Search the entries below for the word "weight" and copy every line where it appears.

(Stored records)

- Opening Delimiter -

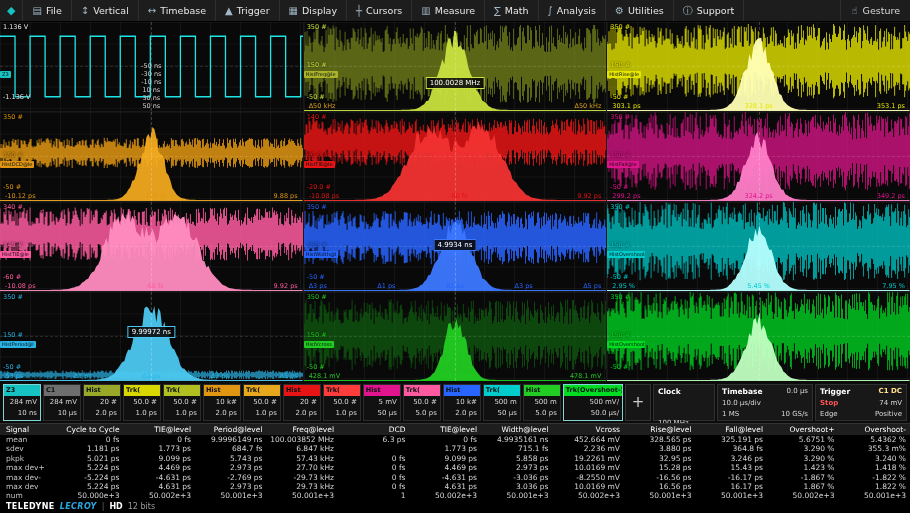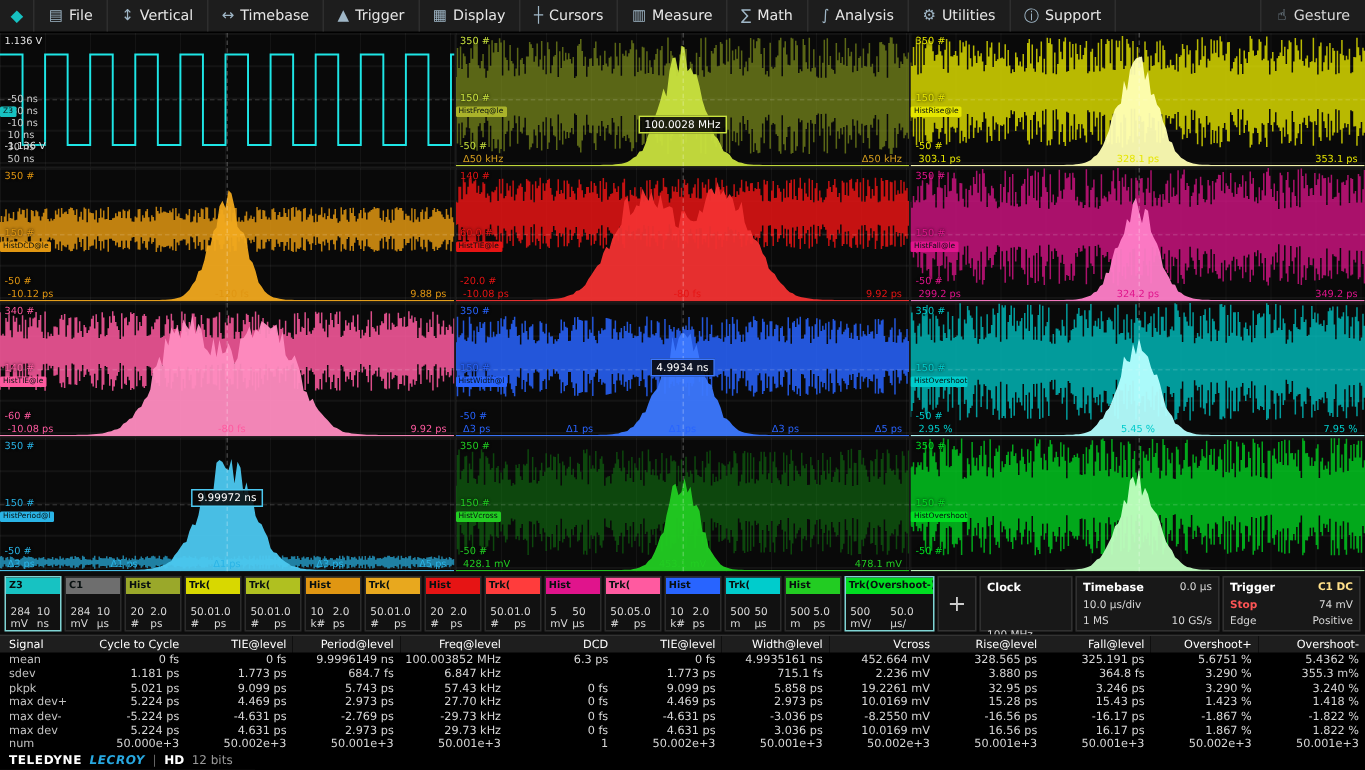--- a/index.html
+++ b/index.html
@@ -8,40 +8,40 @@
 
   
   .menubar{height:22px;background:#1d1d1d;display:flex;align-items:stretch;color:#e6e6e6;font-size:9.5px;border-bottom:1px solid #000;}
   .appicon{display:flex;align-items:center;padding:0 7px;color:#17c2c2;font-size:11px;border-right:1px solid #2e2e2e;}
   .menu-items{display:flex;align-items:stretch;}
   .menu-item{display:flex;align-items:center;gap:4px;padding:0 9px;border-right:1px solid #2e2e2e;cursor:pointer;white-space:nowrap;}
   .mglyph{color:#9fb6c6;font-size:10px;}
   .gesture{margin-left:auto;display:flex;align-items:center;gap:5px;padding:0 10px;border-left:1px solid #2e2e2e;color:#d8d8d8;}
 
   
-  .grid{height:359px;display:grid;grid-template-columns:1fr 1fr 1fr;grid-template-rows:repeat(4,1fr);gap:1px;background:#1a1a1a;}
+  .grid{height:359px;display:grid;grid-template-columns:1fr 1fr 1fr;grid-template-rows:repeat(4,1fr);gap:1px;background:#1a1a1a;text-align:center;}
   .panel{position:relative;background:#090909;overflow:hidden;
     background-image:linear-gradient(rgba(255,255,255,.045) 1px,transparent 1px),
                      linear-gradient(90deg,rgba(255,255,255,.045) 1px,transparent 1px);
     background-size:30px 21.5px;}
   .panel svg{position:absolute;inset:0;width:100%;height:100%;}
   .vline{position:absolute;left:50%;top:0;bottom:0;width:0;border-left:1px dashed rgba(255,255,255,.22);pointer-events:none;}
   .hline{position:absolute;top:49%;left:0;right:0;height:0;border-top:1px dashed rgba(255,255,255,.13);pointer-events:none;}
   .ylab{position:absolute;left:3px;font-size:6.5px;line-height:7px;text-shadow:0 0 2px #000;pointer-events:none;}
   .xrow{position:absolute;left:0;right:0;bottom:1px;display:flex;justify-content:space-between;padding:0 5px;font-size:6.5px;line-height:8px;pointer-events:none;}
   .ann{position:absolute;left:50%;transform:translateX(-50%);font-size:7px;line-height:10px;color:#fff;background:rgba(8,8,8,.88);border:1px solid #888;padding:0 3px;white-space:nowrap;pointer-events:none;z-index:3;}
   .ptag{position:absolute;left:0;top:55%;font-size:5px;line-height:7px;color:#071010;padding:0 2px;border-radius:1px;max-width:38px;white-space:nowrap;overflow:hidden;z-index:3;}
 
   
   .strip{height:42px;background:#0c0c0c;display:flex;align-items:center;gap:2px;padding:2px 3px;}
   .desc{width:44px;height:37px;background:#111;border:1px solid #2b2b2b;display:flex;flex-direction:column;overflow:hidden;cursor:pointer;}
   .desc.wide{width:70px;}
   .desc.sel{border-color:#7fd4d4;}
   .desc-h{height:11px;line-height:11px;font-size:6.5px;font-weight:bold;color:#081010;padding:0 2px;white-space:nowrap;overflow:hidden;}
-  .desc-b{flex:1;display:flex;flex-direction:row;justify-content:space-evenly;align-items:flex-end;padding:0 3px;color:#d8d8d8;font-size:7px;}
+  .desc-b{flex:1;display:flex;flex-direction:column;justify-content:space-evenly;align-items:flex-end;padding:0 3px;color:#d8d8d8;font-size:7px;}
   .desc-add{width:30px;height:37px;border:1px solid #333;background:#161616;color:#ccc;font-size:15px;display:flex;align-items:center;justify-content:center;cursor:pointer;}
   .info-cluster{margin-left:auto;display:flex;gap:2px;}
   .infobox{height:37px;background:#181818;border:1px solid #303030;color:#d8d8d8;font-size:7px;padding:2px 4px;display:flex;flex-direction:column;justify-content:space-between;}
   .infobox .t{font-size:7.5px;font-weight:bold;color:#fff;}
   .irow{display:flex;justify-content:space-between;gap:6px;white-space:nowrap;}
   .clockw{width:62px;gap:23px;} .tbw{width:96px;} .trgw{width:92px;}
   .src{color:#ffe08a;font-weight:bold;}
   .stopred{color:#ff5555;font-weight:bold;}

- Closing Delimiter -

# OUTPUT FOR THIS TASK
   .desc-h{height:11px;line-height:11px;font-size:6.5px;font-weight:bold;color:#081010;padding:0 2px;white-space:nowrap;overflow:hidden;}
   .infobox .t{font-size:7.5px;font-weight:bold;color:#fff;}
   .src{color:#ffe08a;font-weight:bold;}
   .stopred{color:#ff5555;font-weight:bold;}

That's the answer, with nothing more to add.